This cuts both ways. I have yet to find an opinion or fact I could not make chatgpt agree with as if objectivly true. Knowing how to trigger (im)partial thought is a skill in and of itself and something we need to be teaching in school asap. (Which some already are in 1 way or another)
There was a recent discussion about Wikipedia here recently where a lot of people who are active on the site argued against people taking the claims there with a grain of salt and verifying the accuracy for themselves.
We can teach these things until the cows come home, but it's not going to make a difference if people say it's a good idea and then immediately do the opposite.
If you mean whether Wikipedia is unreliable? That's a different story, everything is unreliable. Wikipedia just happens to be potentially less unreliable than many (typically) (if used correctly) (#include caveats.h) .
Sources are like power tools. Use them with respect and caution.
You are very optimistic.
Look at all other skills we are trying to teach in school. 'Critical thinking' has been at the top of nearly every curriculum you can point a finger at for quite a while now.
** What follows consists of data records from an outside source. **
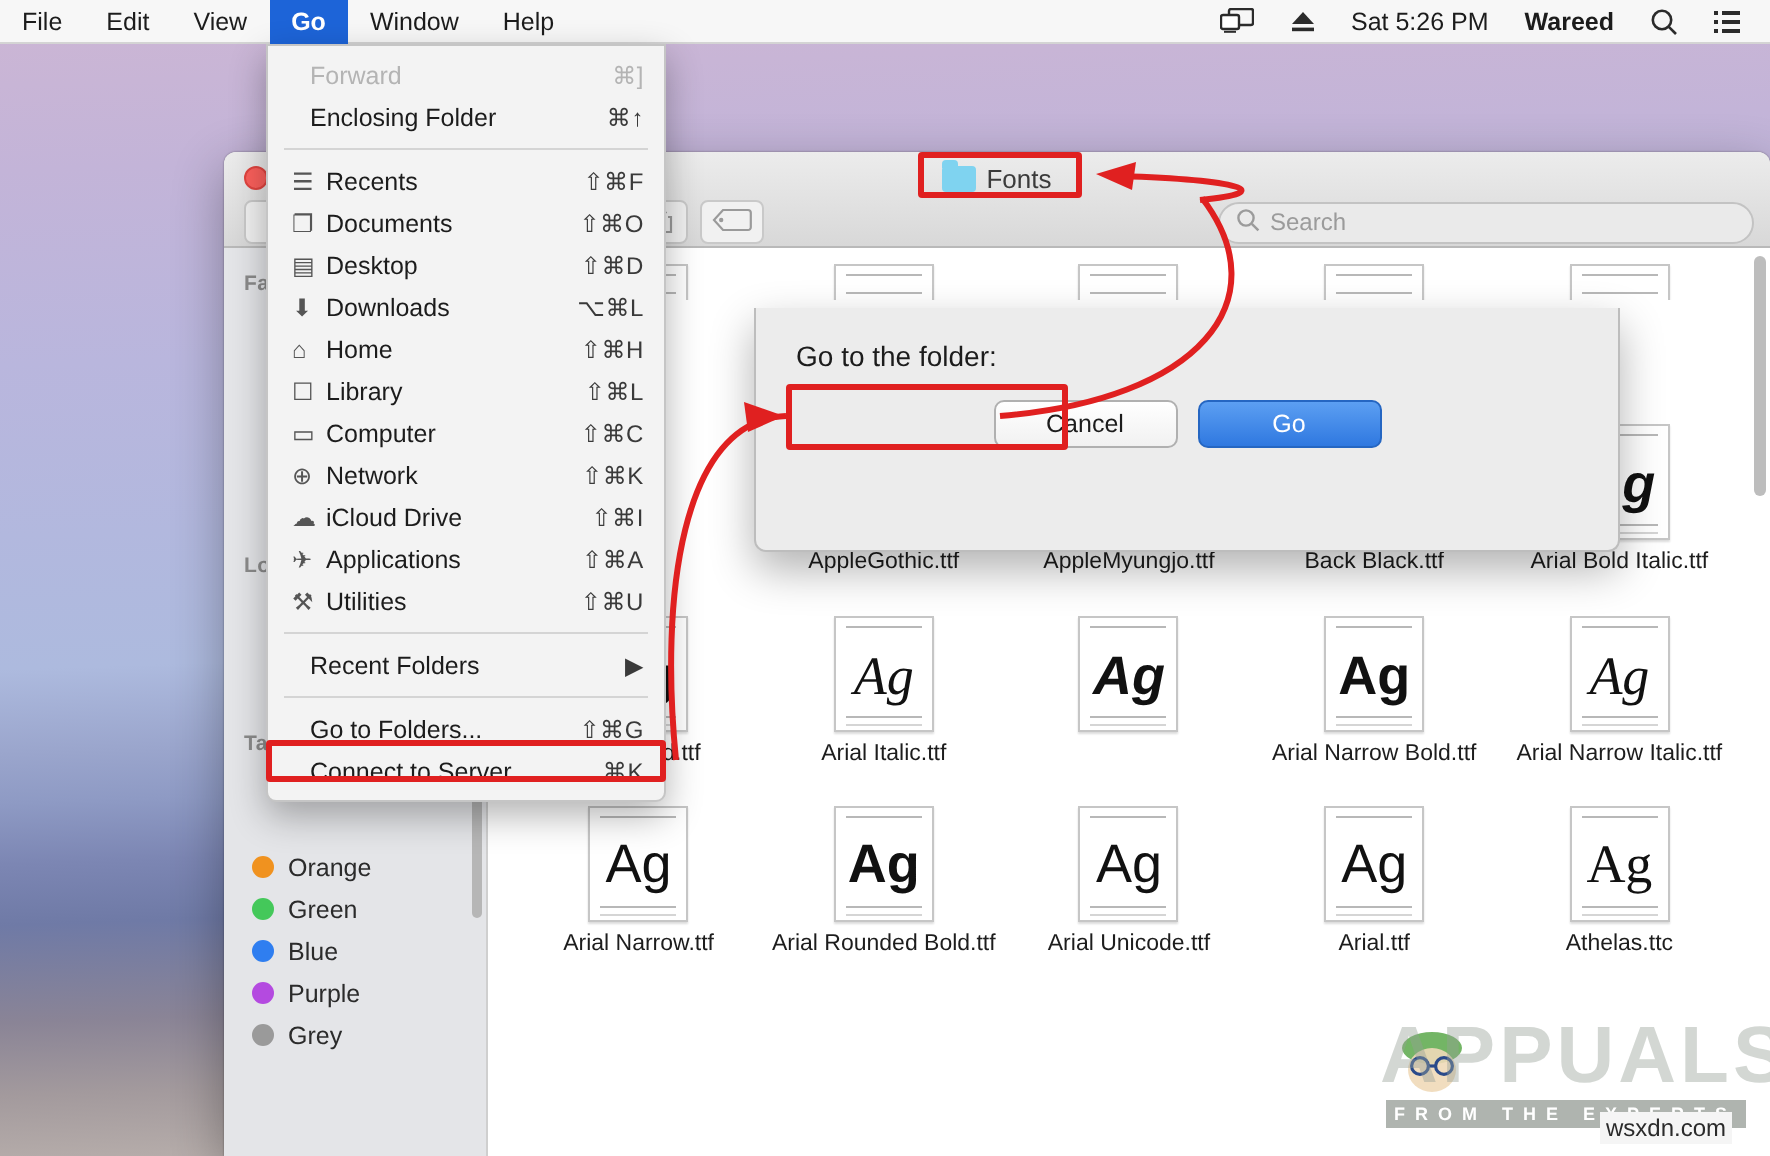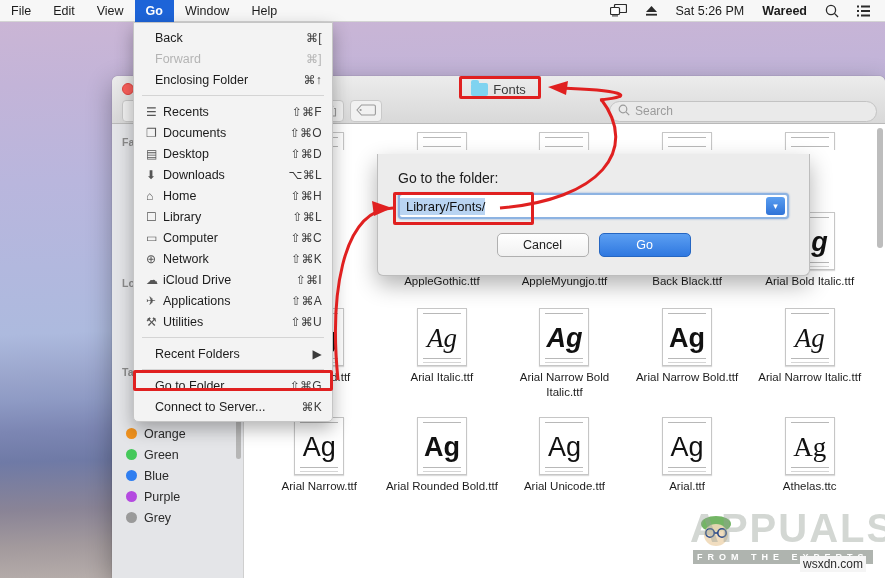--- a/index.html
+++ b/index.html
@@ -436,21 +436,20 @@
           <div class="cell">
             <div class="doc-ico">
               <span class="ag" style="font-style:italic;font-family:'Liberation Serif',serif;">Ag</span>
             </div>
             <div class="cap">Arial Italic.ttf</div>
           </div>
           <div class="cell">
             <div class="doc-ico">
               <span class="ag" style="font-weight:bold;font-style:italic;">Ag</span>
             </div>
-            <div class="cap">Arial Narrow Bold Italic.ttf</div>
           </div>
           <div class="cell">
             <div class="doc-ico">
               <span class="ag" style="font-weight:bold;">Ag</span>
             </div>
             <div class="cap">Arial Narrow Bold.ttf</div>
           </div>
           <div class="cell">
             <div class="doc-ico">
               <span class="ag" style="font-style:italic;font-family:'Liberation Serif',serif;">Ag</span>
@@ -491,36 +490,28 @@
             <div class="cap">Athelas.ttc</div>
           </div>
         </div>
 
         <div class="content-scroll"></div>
       </div>
     </div>
 
     <div class="sheet">
       <div class="sheet-label">Go to the folder:</div>
-      <div class="combo">
-        <span class="combo-text">Library/Fonts/</span>
-        <span class="combo-arrow">▾</span>
-      </div>
       <div class="sheet-btns">
         <div class="btn">Cancel</div>
         <div class="btn primary">Go</div>
       </div>
     </div>
   </div>
 
   <div class="gomenu">
-    <div class="mi noicon">
-      <span class="lb">Back</span>
-      <span class="sc">⌘[</span>
-    </div>
     <div class="mi noicon dim">
       <span class="lb">Forward</span>
       <span class="sc">⌘]</span>
     </div>
     <div class="mi noicon">
       <span class="lb">Enclosing Folder</span>
       <span class="sc">⌘↑</span>
     </div>
 
     <div class="sep"></div>
@@ -584,21 +575,21 @@
     <div class="sep"></div>
 
     <div class="mi noicon">
       <span class="lb">Recent Folders</span>
       <span class="sc sub-arrow">▶</span>
     </div>
 
     <div class="sep"></div>
 
     <div class="mi noicon">
-      <span class="lb">Go to Folder...</span>
+      <span class="lb">Go to Folders...</span>
       <span class="sc">⇧⌘G</span>
     </div>
     <div class="mi noicon">
       <span class="lb">Connect to Server...</span>
       <span class="sc">⌘K</span>
     </div>
   </div>
 
   <div class="anno redbox" id="box-fonts"></div>
   <div class="anno redbox" id="box-combo"></div>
To minimal effect.
Or just look at how much math we are trying to teach the kids, and what they actually retain.
Critical thinking is a much more general skill which is applicable anywhere, thus quicker to be 'buried' under other learned behavior.
This skill has an obvious trigger; you're using AI, which means you should be aware of this.
I have a liberal arts background. So I use the term research to mean gathering evidence, evaluating its trustworthiness and biases, and avoiding related thinking errors related to evaluating evidence (https://thedecisionlab.com/biases).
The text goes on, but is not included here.